The Elasticsearch connector lets you use Elasticsearch indexes as a source table, dimension table, or sink table in Realtime Compute for Apache Flink jobs.
Background information
Alibaba Cloud Elasticsearch is compatible with open source Elasticsearch features, including Security, Machine Learning, Graph, and application performance management (APM). It is suitable for data analytics, data search, and other scenarios, and provides enterprise-level services such as access control, security monitoring and alerting, and automatic report generation.
Supported modes: Sink: Batch | Sink: Streaming Append & Upsert Mode | Source: Batch | Source: Streaming
| Category | Details |
|---|---|
| Supported table types | Source table, dimension table, sink table |
| Running mode | Batch and streaming |
| Data format | JSON |
| API type | DataStream and SQL |
| Data update or deletion in a sink table | Yes |
Monitoring metrics
| Table type | Metrics |
|---|---|
| Source table | pendingRecords, numRecordsIn, numRecordsInPerSecond, numBytesIn, numBytesInPerSecond |
| Dimension table | None |
| Sink table (VVR 6.0.6 or later) | numRecordsOut, numRecordsOutPerSecond |
For metric definitions, see Metrics.
Prerequisites
Before you begin, make sure that:
-
An Elasticsearch index is created.
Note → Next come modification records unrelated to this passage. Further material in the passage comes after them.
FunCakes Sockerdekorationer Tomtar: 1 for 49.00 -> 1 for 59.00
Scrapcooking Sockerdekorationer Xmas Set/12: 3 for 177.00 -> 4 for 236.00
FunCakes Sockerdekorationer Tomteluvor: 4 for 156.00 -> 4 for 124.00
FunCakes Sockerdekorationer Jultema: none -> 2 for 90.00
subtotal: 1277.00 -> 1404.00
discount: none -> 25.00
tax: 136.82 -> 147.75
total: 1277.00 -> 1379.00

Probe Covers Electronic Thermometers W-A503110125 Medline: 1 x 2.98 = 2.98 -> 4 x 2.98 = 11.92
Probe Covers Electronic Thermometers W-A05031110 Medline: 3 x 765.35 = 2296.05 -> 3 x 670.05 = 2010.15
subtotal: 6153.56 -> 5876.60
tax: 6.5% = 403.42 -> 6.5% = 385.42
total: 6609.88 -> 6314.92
For more information, see Create an index.
-
A public or internal-facing access whitelist is configured for the Elasticsearch instance. For more information, see Configure a public or internal-facing access whitelist for an instance.
Limitations
-
Source and dimension tables support Elasticsearch 6.8.x or later, but not 8.x or later.
-
Sink tables support Elasticsearch 6.x, 7.x, and 8.x.
-
Only full source table reads are supported. Incremental reads are not supported.
Key concepts
Write mode: upsert vs. append
The sink table operates in one of two modes, determined by whether a primary key is defined in the DDL.
| Mode | Trigger | Document ID | Supported messages |
|---|---|---|---|
| Upsert | Primary key defined | Primary key value | INSERT, UPDATE, DELETE |
| Append | No primary key | Random ID generated by Elasticsearch | INSERT only |
When a primary key is defined, it is used as the document ID. The connector uses the document-id.key-delimiter parameter (default: _) to join multiple primary key field values into a single document ID string (up to 512 bytes, no spaces), in the order defined in the DDL.
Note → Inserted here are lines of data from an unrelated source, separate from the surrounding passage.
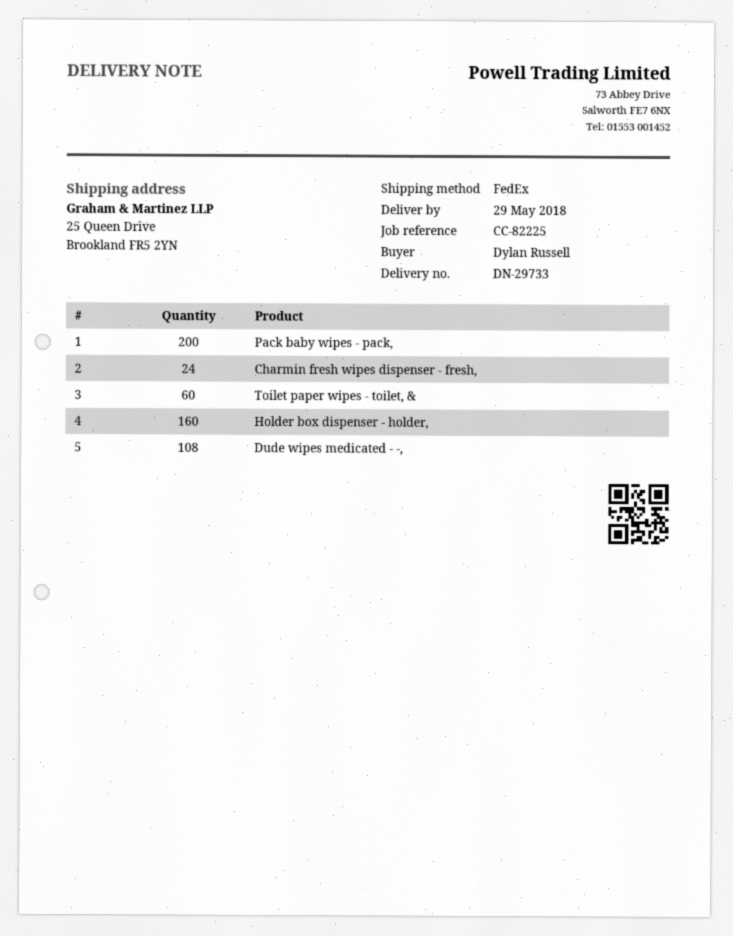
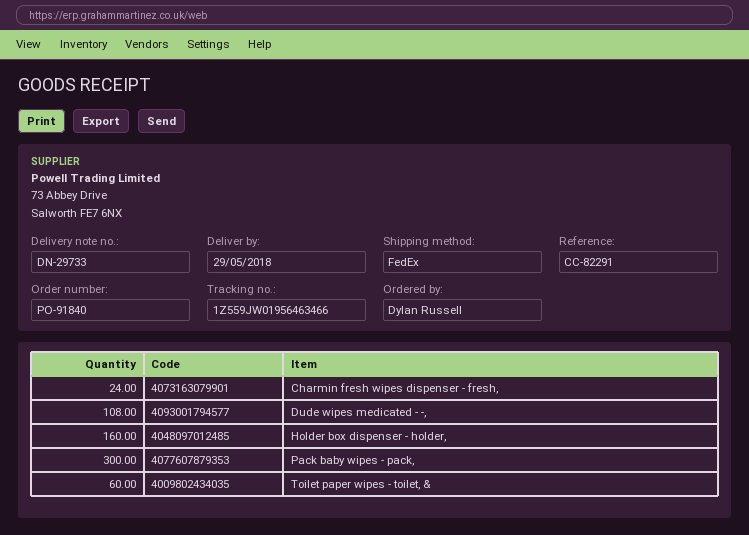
reference: CC-82225 -> CC-82291
Pack baby wipes - pack,: 200 -> 300

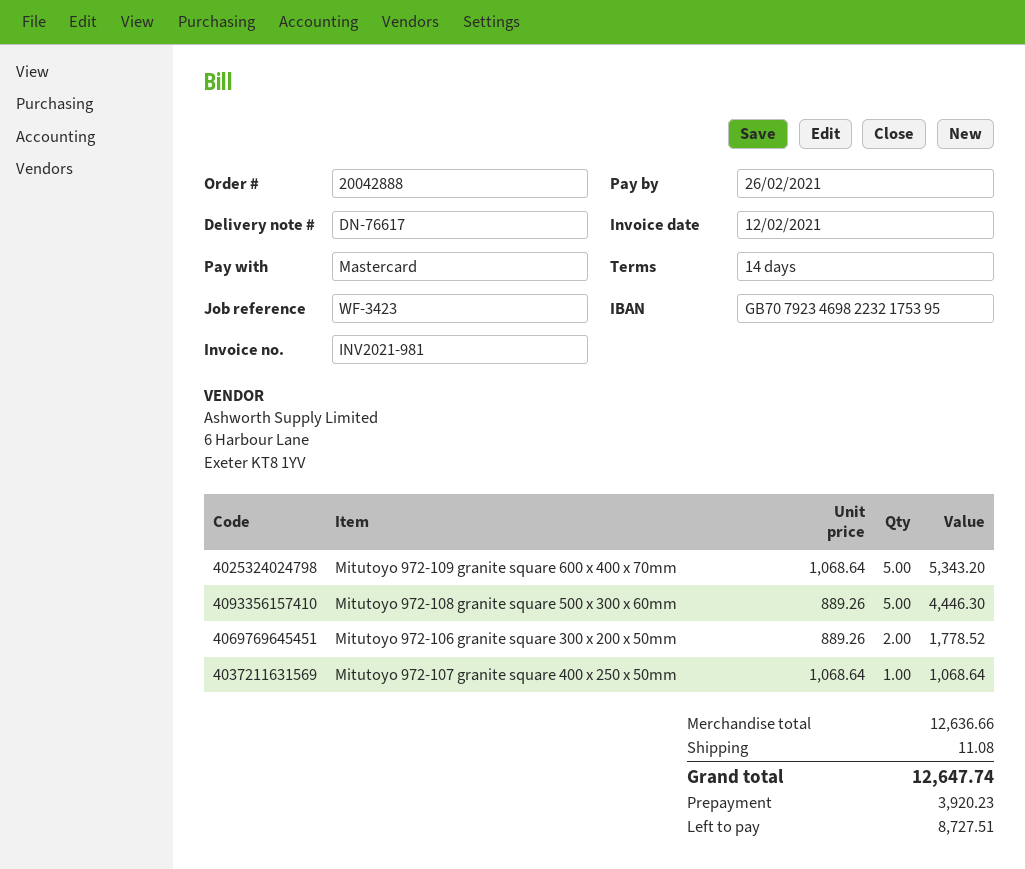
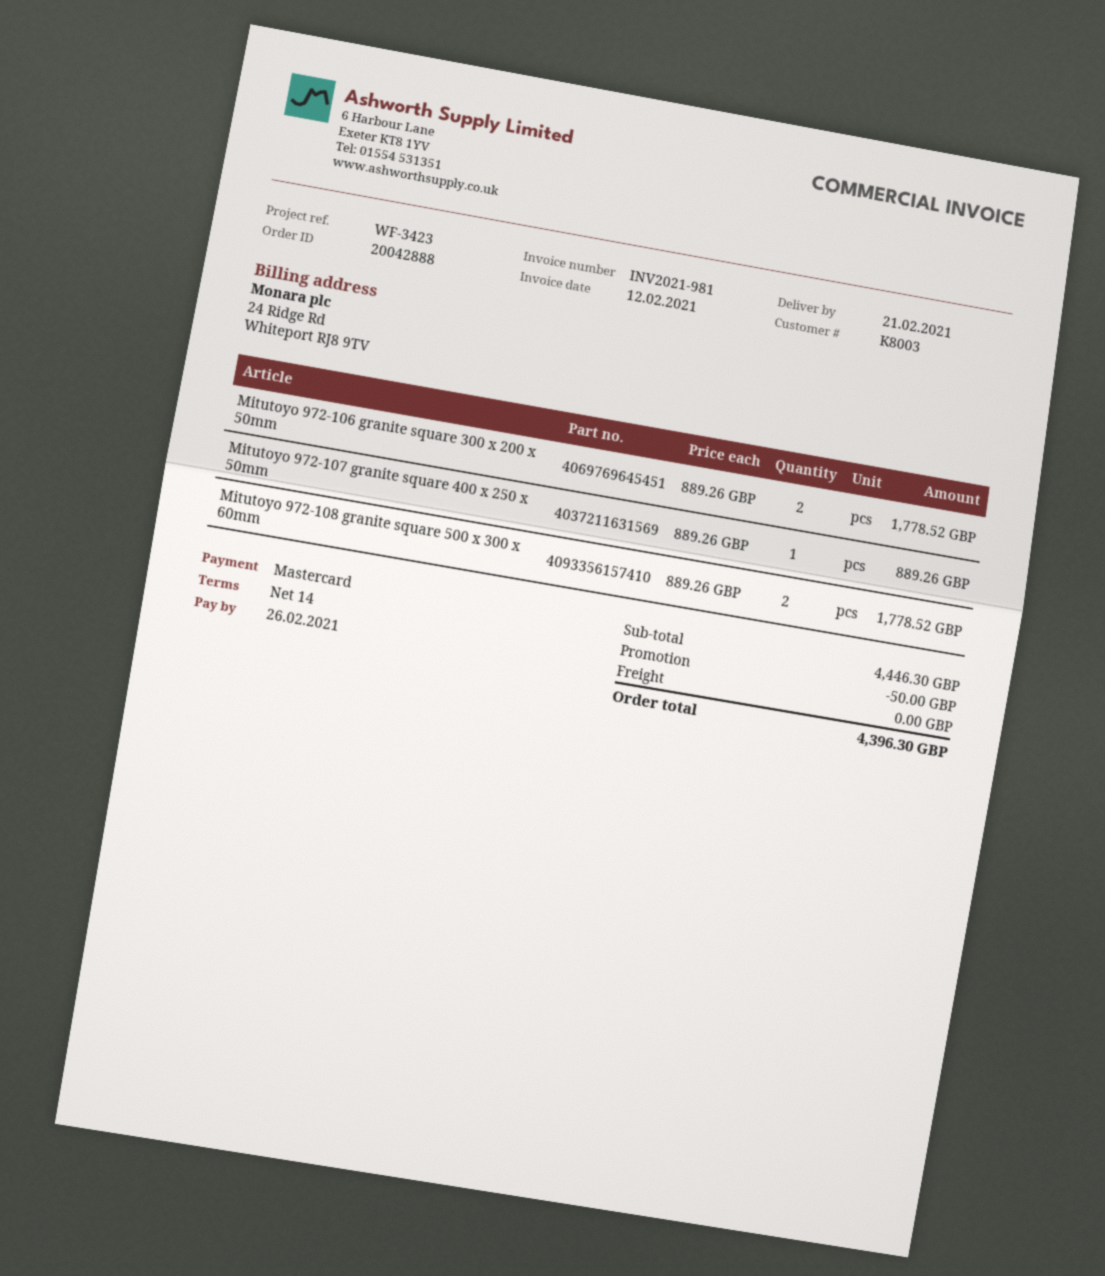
Mitutoyo 972-109 granite square 600 x 400 x 70mm: 5 x 1068.64 = 5343.20 -> none
Mitutoyo 972-108 granite square 500 x 300 x 60mm: 5 x 889.26 = 4446.30 -> 2 x 889.26 = 1778.52
Mitutoyo 972-107 granite square 400 x 250 x 50mm: 1 x 1068.64 = 1068.64 -> 1 x 889.26 = 889.26
subtotal: 12636.66 -> 4446.30
discount: none -> 50.00
shipping: 11.08 -> 0.00
total: 12647.74 -> 4396.30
The following types cannot be used as primary key fields because they have no string representation: BYTES, ROW, ARRAY, and MAP.
DDL fields map to Elasticsearch document fields. Metadata such as document IDs is managed by Elasticsearch and cannot be written through the DDL.
Dynamic indexes
The index parameter for sink tables supports both static and dynamic values.
-
Static index: A plain string, such as
myusers. All records are written to the same index. -
Dynamic index: A template using
{field_name}to generate the index name from a field value in each record.
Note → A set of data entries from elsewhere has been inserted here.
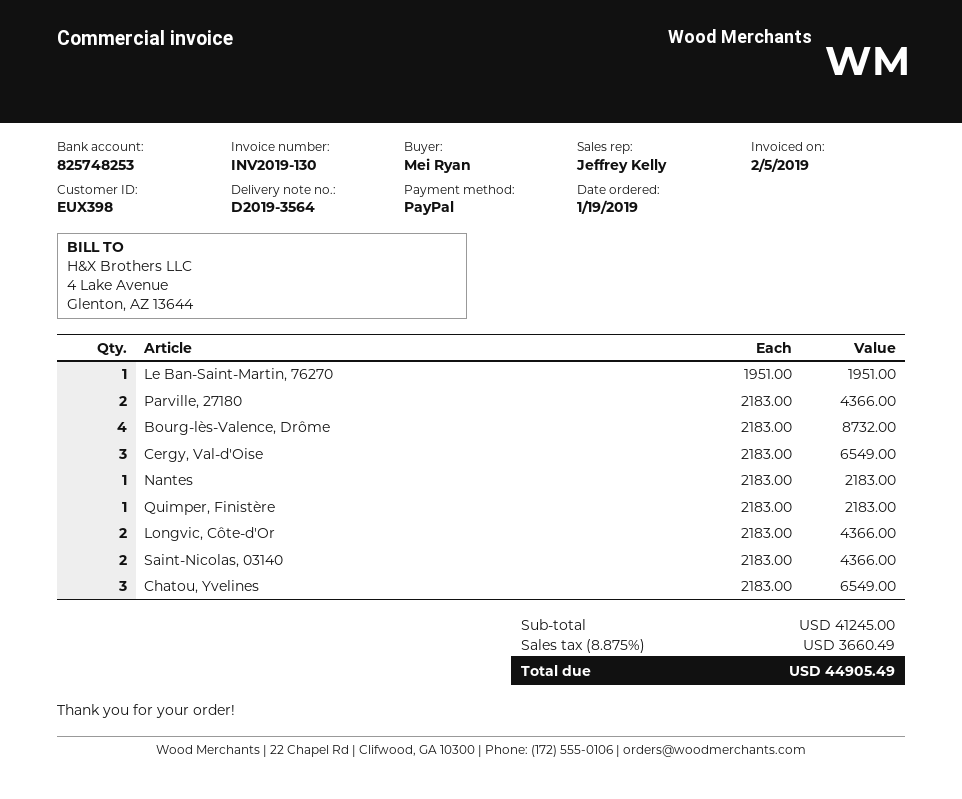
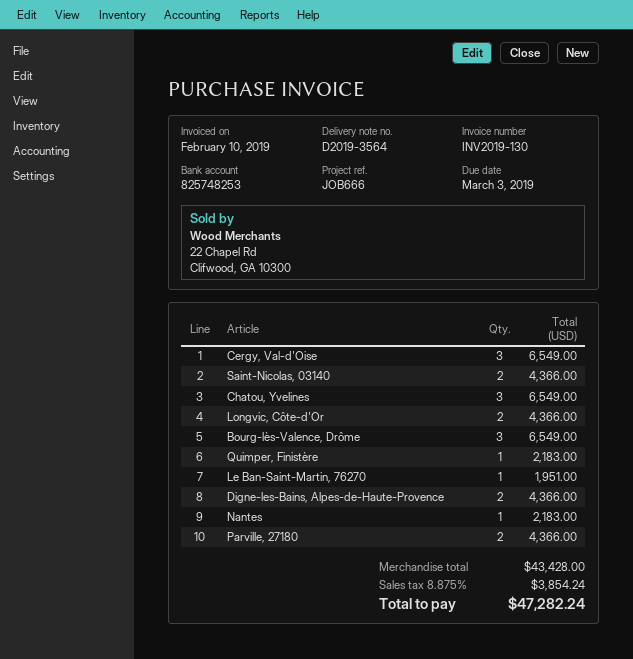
invoice date: 2019-02-05 -> 2019-02-10
Bourg-lès-Valence, Drôme: 4 for 8732.00 -> 3 for 6549.00
Digne-les-Bains, Alpes-de-Haute-Provence: none -> 2 for 4366.00
subtotal: 41245.00 -> 43428.00
tax: 8.875% = 3660.49 -> 8.875% = 3854.24
total: 44905.49 -> 47282.24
For TIMESTAMP, DATE, and TIME fields, use {field_name|date_format_string} to format the value using Java's DateTimeFormatter. For example, setting index to myusers-{log_ts|yyyy-MM-dd} writes a record with log_ts = 2020-03-27 12:25:55 to the myusers-2020-03-27 index.
Delivery guarantees
When checkpointing is enabled, the connector provides at-least-once delivery by waiting for all pending bulk requests to complete before each checkpoint. If you set sink.flush-on-checkpoint to false, the connector skips this wait and at-least-once delivery guarantees no longer apply.
Syntax
Source table
CREATE TABLE elasticsearch_source(
name STRING,
location STRING,
value FLOAT
) WITH (
'connector' = 'elasticsearch',
'endPoint' = '<yourEndPoint>',
'indexName' = '<yourIndexName>'
);
Dimension table
CREATE TABLE es_dim(
field1 STRING, -- JOIN key; must be STRING type
field2 FLOAT,
field3 BIGINT,
PRIMARY KEY (field1) NOT ENFORCED
) WITH (
'connector' = 'elasticsearch',
'endPoint' = '<yourEndPoint>',
'indexName' = '<yourIndexName>'
);
Primary key behavior for dimension tables:
-
With primary key: Only one JOIN key is allowed. The key must match the document ID in the Elasticsearch index.
-
Without primary key: One or more JOIN keys are allowed. The keys must be fields in the Elasticsearch document.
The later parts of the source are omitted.